Assigned task
Transcribe the records exactly. Pictures do not belong in the transcription.

The records
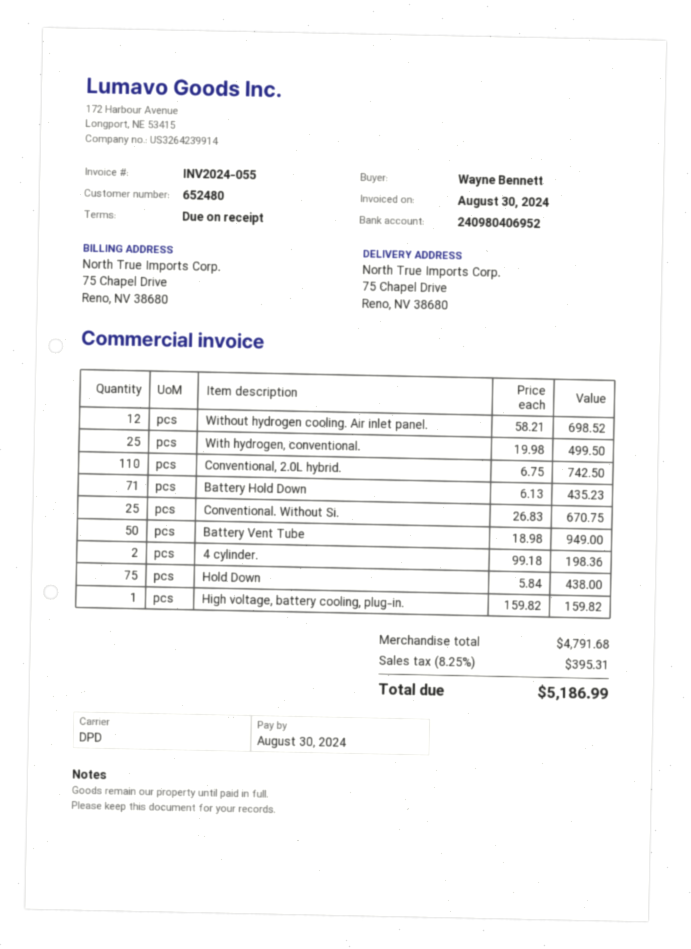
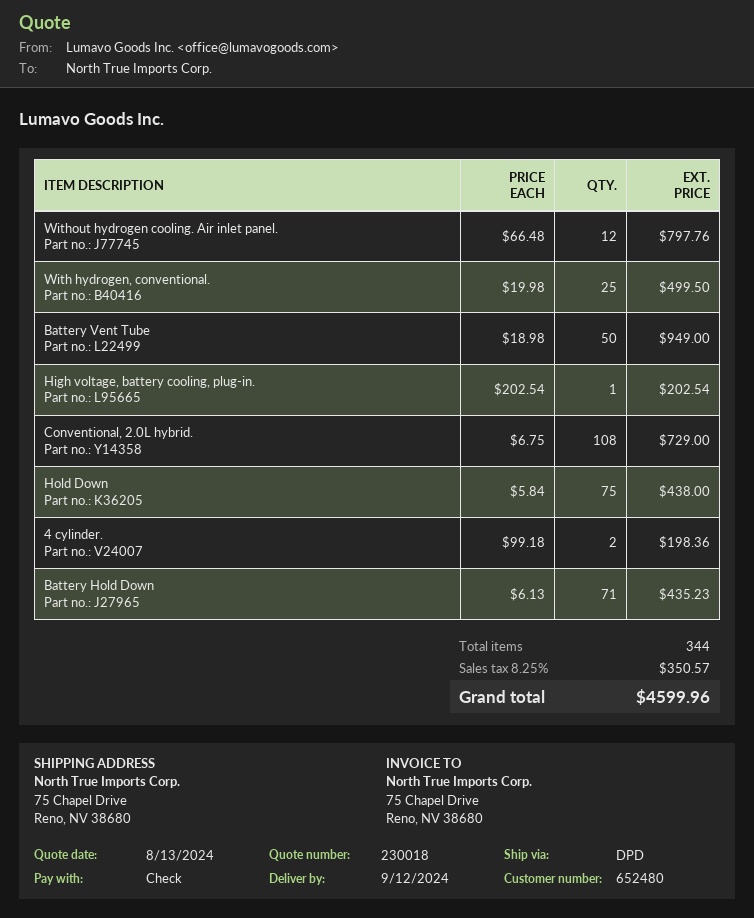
Without hydrogen cooling. Air inlet panel.: 12 x 58.21 = 698.52 -> 12 x 66.48 = 797.76
Conventional, 2.0L hybrid.: 110 x 6.75 = 742.50 -> 108 x 6.75 = 729.00
Conventional. Without Si.: 25 x 26.83 = 670.75 -> none
High voltage, battery cooling, plug-in.: 1 x 159.82 = 159.82 -> 1 x 202.54 = 202.54
tax: 8.25% = 395.31 -> 8.25% = 350.57
total: 5186.99 -> 4599.96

Reply
Without hydrogen cooling. Air inlet panel.: 12 x 58.21 = 698.52 -> 12 x 66.48 = 797.76
Conventional, 2.0L hybrid.: 110 x 6.75 = 742.50 -> 108 x 6.75 = 729.00
Conventional. Without Si.: 25 x 26.83 = 670.75 -> none
High voltage, battery cooling, plug-in.: 1 x 159.82 = 159.82 -> 1 x 202.54 = 202.54
tax: 8.25% = 395.31 -> 8.25% = 350.57
total: 5186.99 -> 4599.96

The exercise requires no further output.